A Marilene, trinta e poucos, loira, bonita, bem maquiada e bem vestida, sentada na mesa da praça de alimentação do shopping diante dos restos de um Mclanche Feliz mexia o pé num ritmo frenético que, acompanhado do tec-tec que o sapato fazia ao bater em seu calcanhar, era testemunho irretocável de sua impaciência.
Do outro lado da mesa o Maurício, trinta e tantos, moreno, aparência mediana, vestindo camiseta e jeans, sorria feito um guri bobo enquanto abria a base do sabre-de-luz de brinquedo e colocava novas pilhas.

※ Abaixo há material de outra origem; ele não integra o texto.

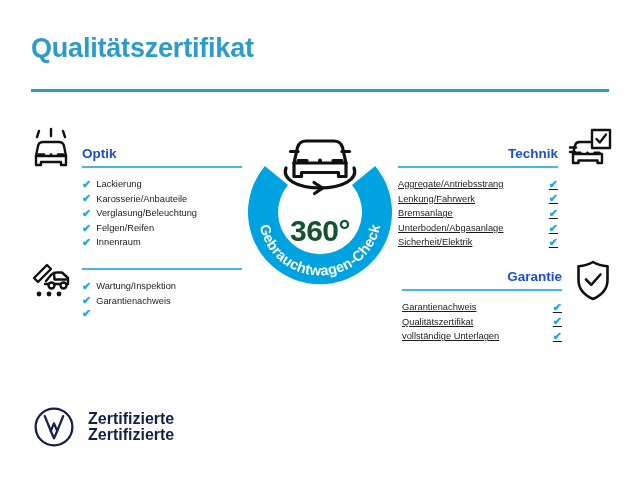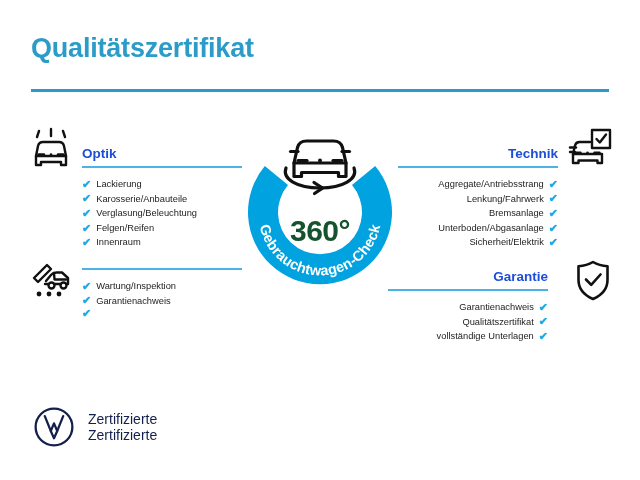--- a/index.html
+++ b/index.html
@@ -40,7 +40,7 @@
     white-space: nowrap; display: flex; align-items: center;
   }
   .sec-optik .sec-item, .sec-wartung .sec-item { justify-content: flex-start; }
-  .sec-technik .sec-item, .sec-garantie .sec-item { justify-content: flex-end; }
+  .sec-technik .sec-item, .sec-garantie .sec-item { justify-content: space-between; text-decoration: underline; }
   .chk { color: #1fa8e8; font-size: 11px; font-weight: bold; line-height: 1; }
   .sec-optik .chk, .sec-wartung .chk { margin-right: 5px; }
   .sec-technik .chk, .sec-garantie .chk { margin-left: 5px; }

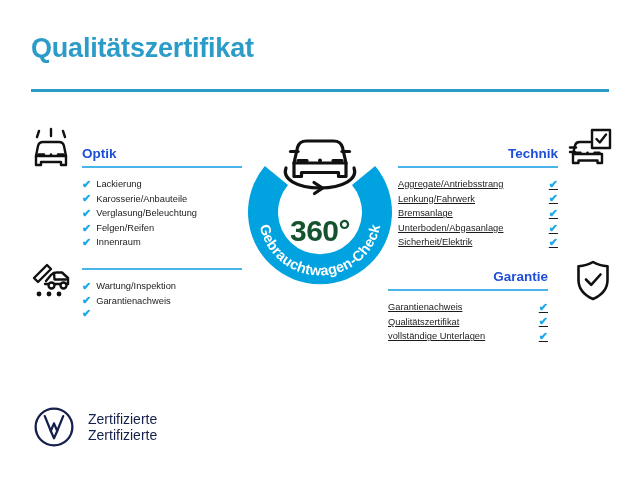--- a/index.html
+++ b/index.html
@@ -27,7 +27,7 @@
   .sec-optik   { left: 82px;  top: 145px; width: 160px; }
   .sec-wartung { left: 82px;  top: 268px; width: 160px; }
   .sec-technik { left: 398px; top: 145px; width: 160px; text-align: right; }
-  .sec-garantie{ left: 388px; top: 268px; width: 160px; text-align: right; }
+  .sec-garantie{ left: 402px; top: 268px; width: 160px; text-align: right; }
 
   .sec-head {
     font-size: 13.5px; font-weight: bold; color: #1d4ed8;

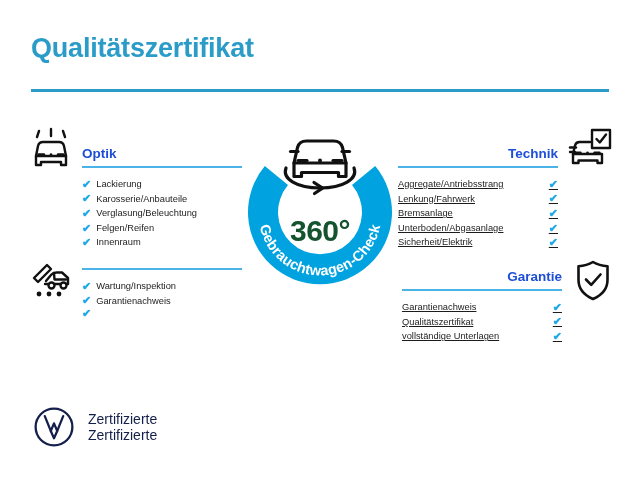--- a/index.html
+++ b/index.html
@@ -67,7 +67,7 @@
   .vw-logo svg { display:block; width:100%; height:100%; }
   .footer-text {
     margin-left: 13px; color: #141f4b;
-    font-size: 14px; font-weight: normal; line-height: 16px;
+    font-size: 16px; font-weight: bold; line-height: 16px;
   }
 </style>
 </head>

A Marilene até fechou um olho antevendo o "prrwow" de quando a lâmina de LEDs fosse acionada.
O prrwow veio... Crianças de mesas próximas olharam pro Maurício com os olhos brilhando, ele continuava sorrindo.
Um menino mais desprendido se aproximou. Perguntou se era a espada do Star Wars, cheio de intimidade. O Maurício confirmou. Perguntou se o moleque queria brandir a arma. Ele inclusive usou essa palavra mesmo. "Brandir".
O guri talvez não tenha entendido o significado do verbo, mas certamente entendeu o gesto que o Maurício fez, desligando o aparelho e oferecendo o cabo do brinquedo.
O moleque apanhou o objeto, o ligou e ficou olhando a lâmina luminosa fazendo "hoooom", maravilhado.
"Maneiro", disse. O Maurício falou "É uma arma mais elegante. Para tempos mais civilizados.".
A Marilene se perguntou de onde ele tirava essas coisas.
O guri devolveu o brinquedo do Maurício, que desligou e ligou um par de vezes. Ficou remexendo o negócio pra lá e pra cá, recebendo, vez que outra, o sorriso cúmplice de algum outro marmanjo que passava. Chegou a bater a espada na mesa e sorriu ao ouvi-la emitir um "Tczhack" alto, como o ruído de um cabo de aço eletrificado estalando.
Virou pra Marilene, sorrindo enquanto se preparava para guardar o aparelho de volta na caixa e disse a mesma coisa que dissera o gurizinho momentos antes.
"Maneiro.".
A Marilene entortou a boca de desgosto.
Falando sério. Já tinha visto o filme, pela segunda vez, diga-se de passagem, entendia a importância que aquilo tudo tinha pro Maurício, e, pelo que ela percebera, pra dezenas de outras pessoas, tinha até uns caras fantasiados na fila do cinema, pelo amor de deus...
Agora essa. O Maurício, dois dias depois da tal da pré-estréia que não podia esperar, fazia ela voltar ao cinema pra ver o mesmo filme de novo, e, tão empolgado, passava numa loja de brinquedos e gastava mil reais numa espadinha de plástico e alumínio que acendia luzinhas.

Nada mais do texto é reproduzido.